The second change from NPRM is that the timeline is extended for submitting those methodologies and receiving CMS approval – thru end of first quarter of 2013 (original deadline was 1/1/13). This also synchs-up with the timeframe for submission of the SPA. CMS staff in regional offices will review and approve both of those methodologies to ensure states are using the most accurate and reasonable data available to accurately identify the amount eligible for the 100% federal match. Once those methods are approved, CMS will follow rapidly (hopefully) with approval of managed care contract amendments and rate setting documentation that reflect those managed care methodologies. Once states receive approval of contracts AND rates, payments will be made retroactively to 1/1/13 to the health plans. CMS gave flexibility to the states on how to disseminate payments to primary care providers, recognizing the number of different delivery systems that exit in managed care plans but they are clear that the benefit of the increased payment must go to the provider. Much like FFS: documentation must be provided by the plans to the state that the requirements of the rule are carried out. CMS is not specifying how that documentation or reporting must occur but states are required to specify that in their health plan contracts to substantiate that the primary care rate was delivered to eligible providers. Plans must also make available to the state for verification of payments for any audits or reconciliation processes and also for the evaluation component.
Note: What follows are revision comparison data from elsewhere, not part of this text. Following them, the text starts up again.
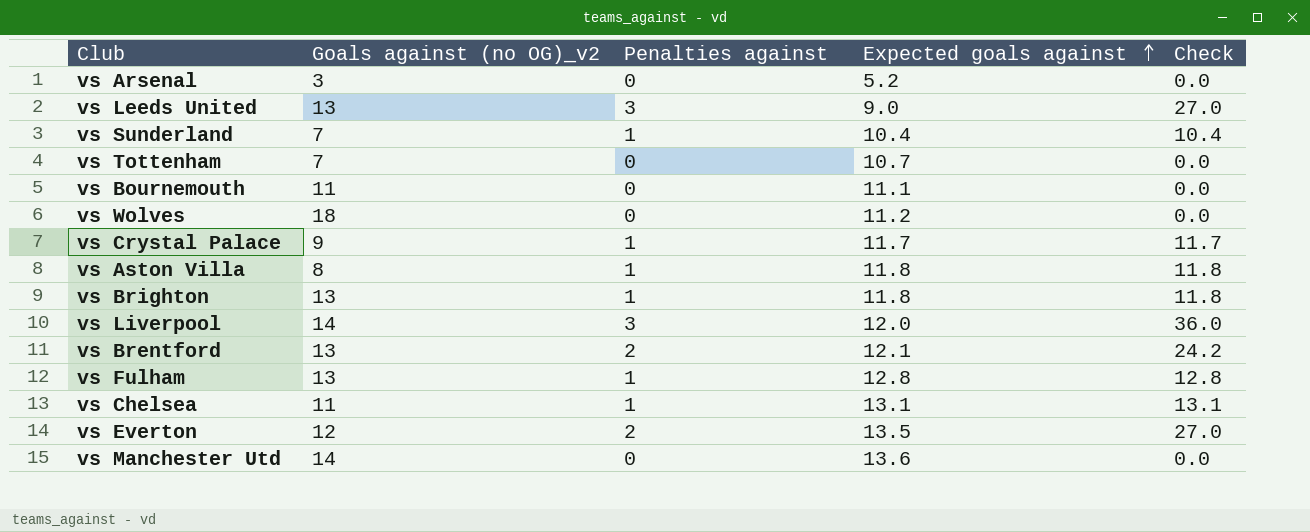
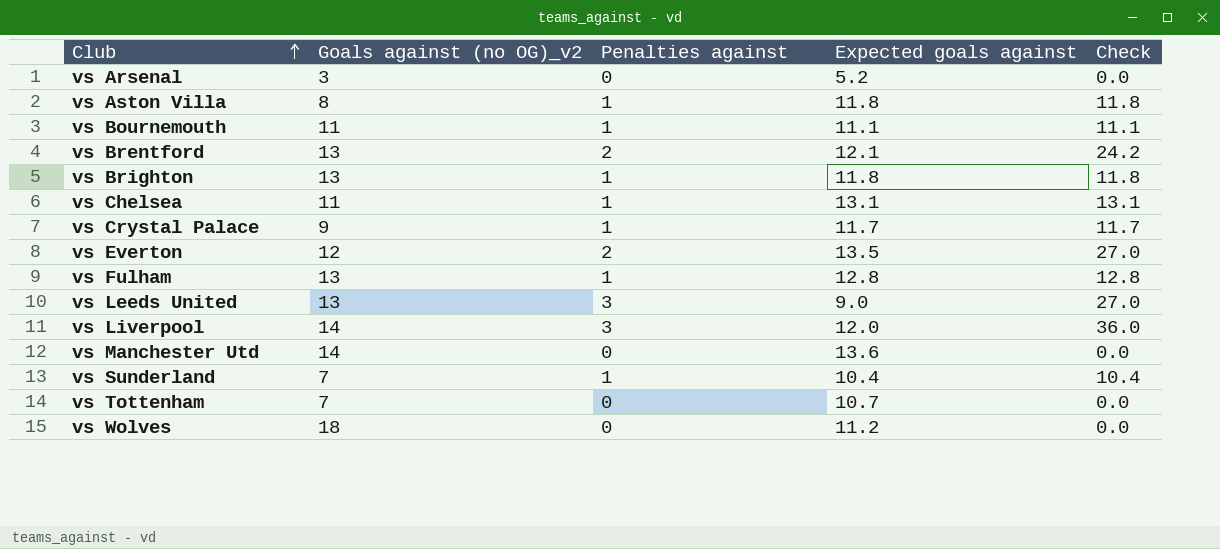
row order: Expected goals against ascending -> Club ascending
vs Bournemouth | Penalties against: 0 -> 1
vs Bournemouth | Check: 0.0 -> 11.1

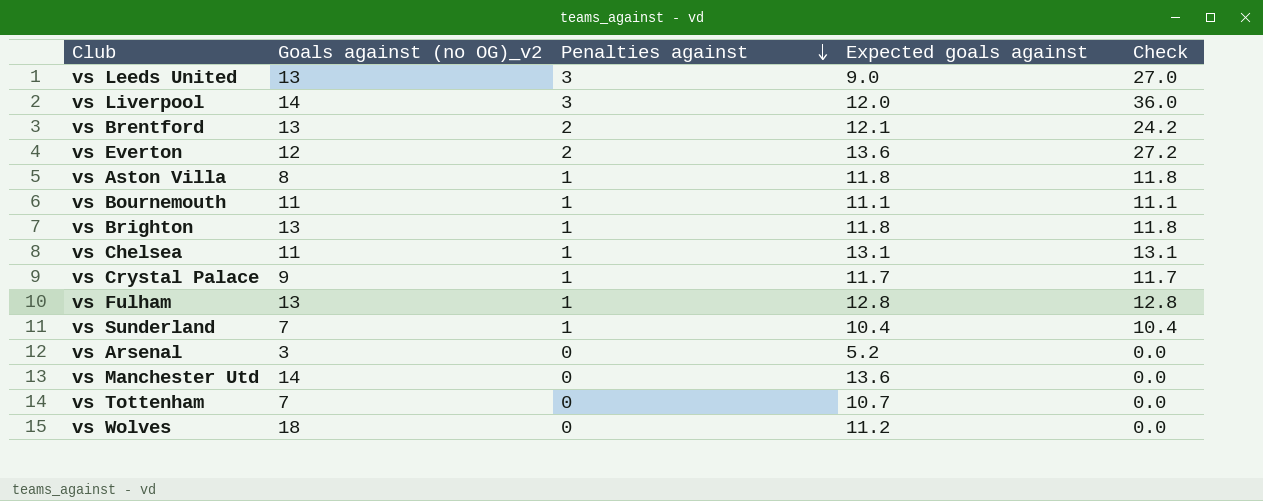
row order: Club ascending -> Penalties against descending
vs Everton | Expected goals against: 13.5 -> 13.6
vs Everton | Check: 27.0 -> 27.2

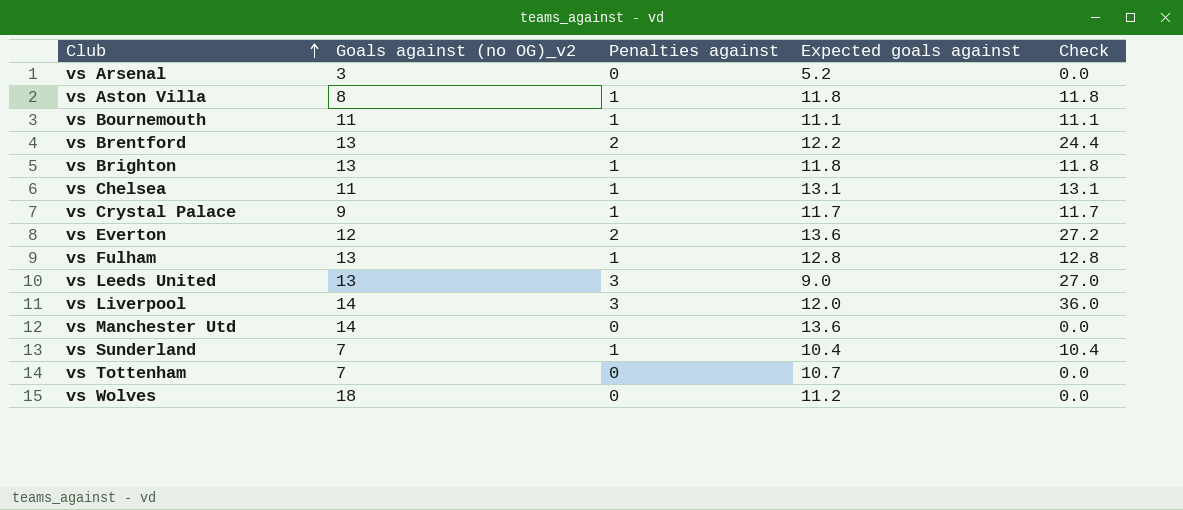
row order: Penalties against descending -> Club ascending
vs Brentford | Expected goals against: 12.1 -> 12.2
vs Brentford | Check: 24.2 -> 24.4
Section 1202 of ACA specifically identifies vaccines as being included in the payment increase – they are an integral part of the practice of primary care providers. More importantly, the inclusion aligns payment structure for vaccines and will hopefully result in increased provider participation and access to pediatric vaccines for children in Medicaid. Payments will be made at the lesser of the VFC regional vaccine for children or the Medicare physician fee schedule rate. Because the coding change for vaccines took place in 2009, states will have compute the vaccine administration code value – the formula to do this was included in the final rule. However, if states can show to state plan what was paid for vaccine administration codes on 7/1/09 – states can use that rate and will not have to develop another. The SPA template includes a section on vaccine administration and each state mush complete this template before it can receive increased payments. Coding change also added a code for additional components in a combination vaccine. The VFC program only allows a single payment for each shot administered and so the VFC doesn’t pay for this additional code. Here, the VFC rules also apply to the final rule.

The final rule also included an updated fee schedule for the VFC program. It has not been updated since 1994. There were no other changes to VFC program, so states continue to have the flexibility to determine their state’s regional maximum fee.